Jesús, antes de ser crucificado y resucitar, les hizo una hermosa promesa a sus discípulos y amigos: Que Él y su Padre les enviarían su Espíritu para que jamás sintieran que estaban abandonados o solos sobre la Tierra.
También les pidió que se quedaran en Jerusalén todos reunidos hasta que se cumpliera su promesa.

Jesús cumplió su promesa, siempre las cumple. El día de Pentecostés, cuando recibieron el Espíritu Santo, estos hombres se transformaron: se llenaron de coraje, sabiduría, se les aclararon todas las cosas que no habían entendido mientras habían estado con Jesús. Salieron a las calles y a toda voz empezaron a hablar de Jesús y a explicar su mensaje.

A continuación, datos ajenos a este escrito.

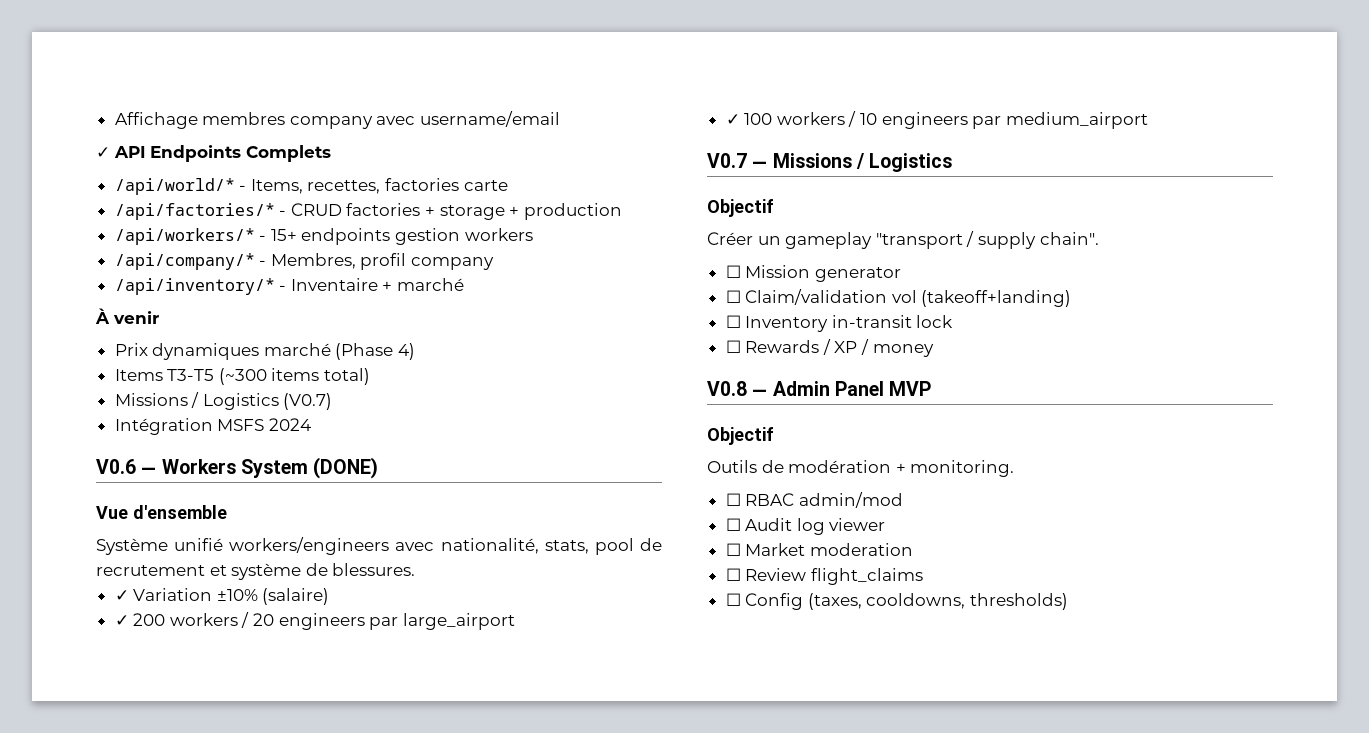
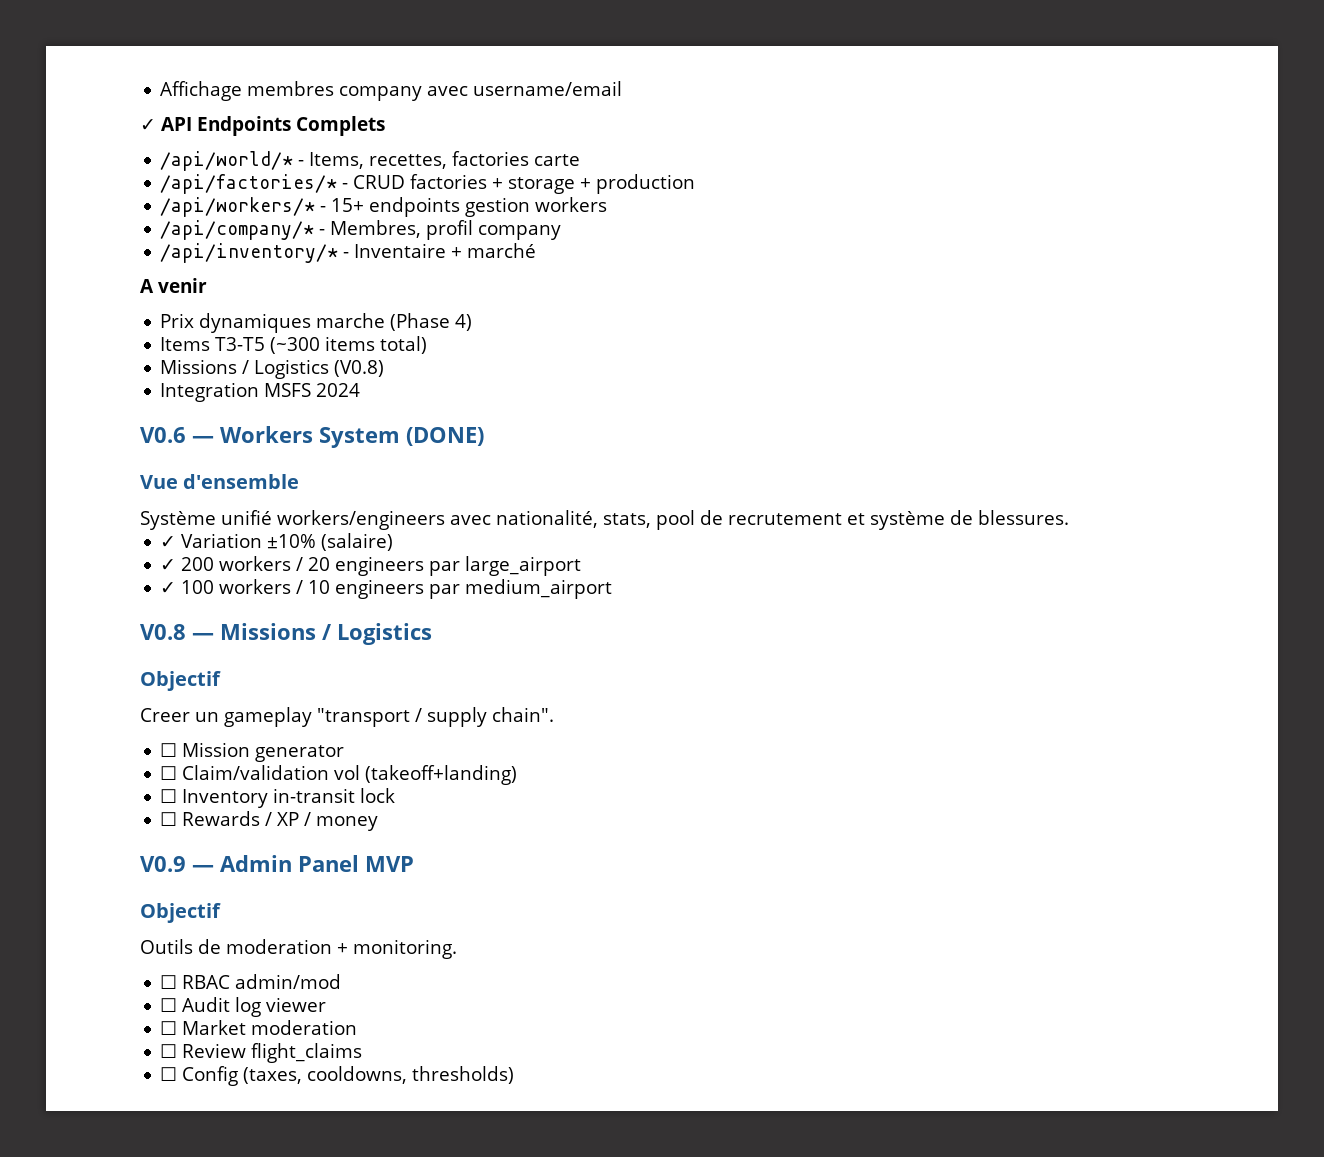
- À venir
+ A venir
- Prix dynamiques marché (Phase 4)
+ Prix dynamiques marche (Phase 4)
- Missions / Logistics (V0.7)
- Intégration MSFS 2024
+ Missions / Logistics (V0.8)
+ Integration MSFS 2024
- V0.7 — Missions / Logistics
+ V0.8 — Missions / Logistics
- Créer un gameplay "transport / supply chain".
+ Creer un gameplay "transport / supply chain".
- V0.8 — Admin Panel MVP
+ V0.9 — Admin Panel MVP
- Outils de modération + monitoring.
+ Outils de moderation + monitoring.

El Espíritu Santo es alguien que no podemos ver, pero que existe. Es como el amor; más bien es el Amor, el amor de Dios, que no vemos, pero sentimos.
En el amor encontramos la verdadera felicidad. Cuando estamos con amigos o con nuestra familia somos felices, el Espíritu de Dios está presente en ese momento, está presente siempre, nos permite sentir cosas que no podemos explicar con palabras. Amamos y somos amados; esto nos hace sentir la verdadera felicidad que proviene del amor infinito de Dios. El Espíritu Santo es quien hace presente a Dios en nuestro corazón.
La Palabra de Dios nos dice:
"Cuando llegó el día de Pentecostés, estaban todos juntos en el mismo lugar. De repente, vino del cielo un ruido como el de una violenta ráfaga de viento y llenó toda la casa donde estaban reunidos. Se les aparecieron entonces unas lenguas como de fuego que se repartieron y se posaron sobre cada uno de ellos. Todos fueron llenos del Espíritu Santo y comenzaron a hablar en diferentes lenguas, según el Espíritu les concedía expresarse.